A. L’expansion européenne.
Si l’empire chinois atteint son apogée au XVIIIe siècle, l’Europe connaît aussi de son côté
une très grande dynamique.
Cela débouche sur la modernité classique des XVIIe et XVIIIe siècles. La révolution
industrielle a lieu en Grande Bretagne dès le milieu du XVIIIe siècle, ainsi que les
phénomènes de révolutions politiques, et la volonté de nouvelles expansions outre-mer.
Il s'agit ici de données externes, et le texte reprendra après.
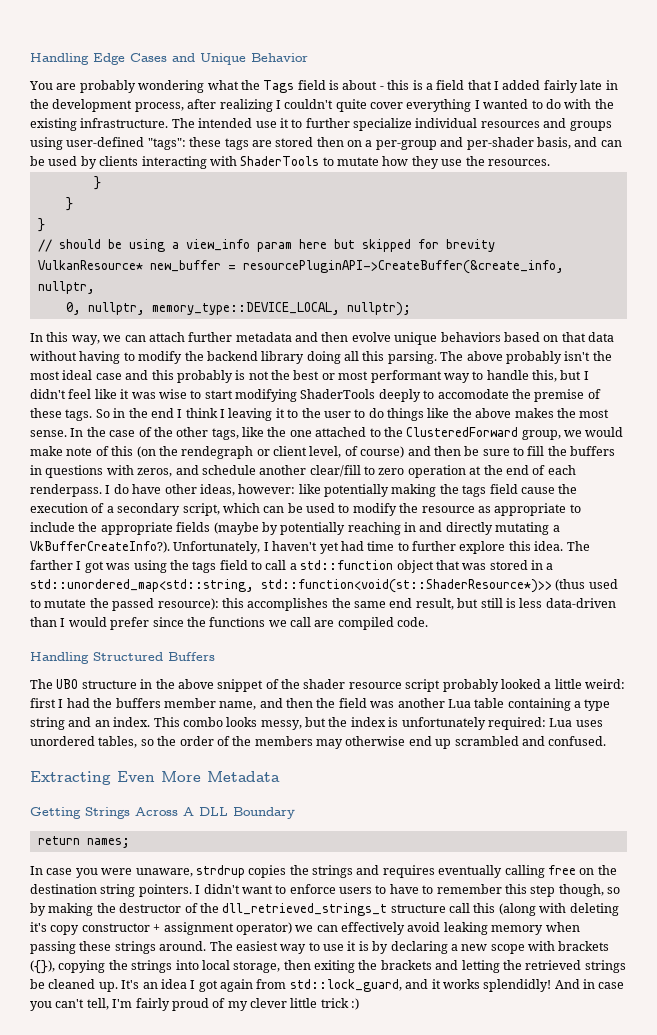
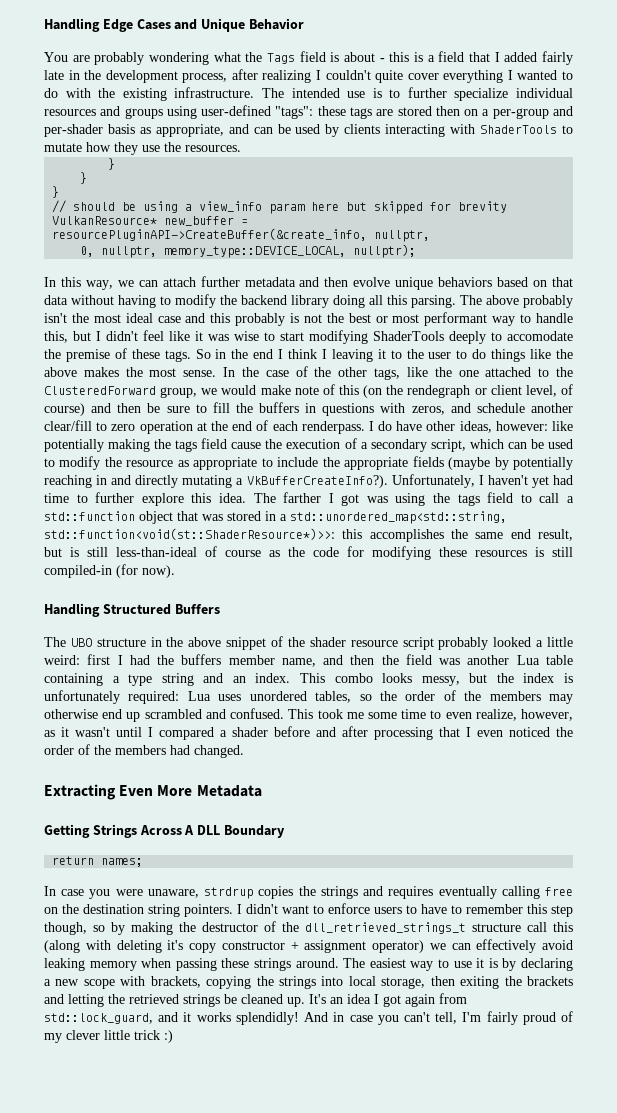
[279,118,289,128] it -> [372,88,382,98] is
[536,137,571,149] basis, -> [107,124,224,137] basis as appropriate,
[261,579,618,593] [30,598,219,611] std::function<void(st::ShaderResource*)>> (thus used to mutate the passed resource): -> [44,528,335,540] std::function<void(st::ShaderResource*)>>:
[480,598,616,608] [30,617,429,630] still is less data-driven than I would prefer since the functions we call are compiled code. -> [70,546,573,560] [44,564,175,578] is still less-than-ideal of course as the code for modifying these resources is still compiled-in (for now).
(607, 741) none -> [288,709,574,721] [44,726,573,740] [44,744,244,758] This took me some time to even realize, however, as it wasn't until I compared a shader before and after processing that I even noticed the order of the members had changed.
[558,941,610,951] [30,960,55,974] brackets ({}), -> [150,976,201,988] brackets,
Cette nouvelle expansion européenne procède au XIXe siècle d’un impérialisme du free-trade,
qui est une expansion commerciale qui vise le domaine économique. Ce n’est pas encore
l’impérialisme colonial, ni d’occupation territoriale, qui apparaît plus tard (fin XIXe siècle).
B. Les guerres de l’opium et les traités inégaux.
L’Europe « ouvre » la Chine. Elle contraint l’empire chinois a établir avec elle des relations
fondées sur le principe du libre-échange. Elle le fait par les armes et les guerres de l’opium.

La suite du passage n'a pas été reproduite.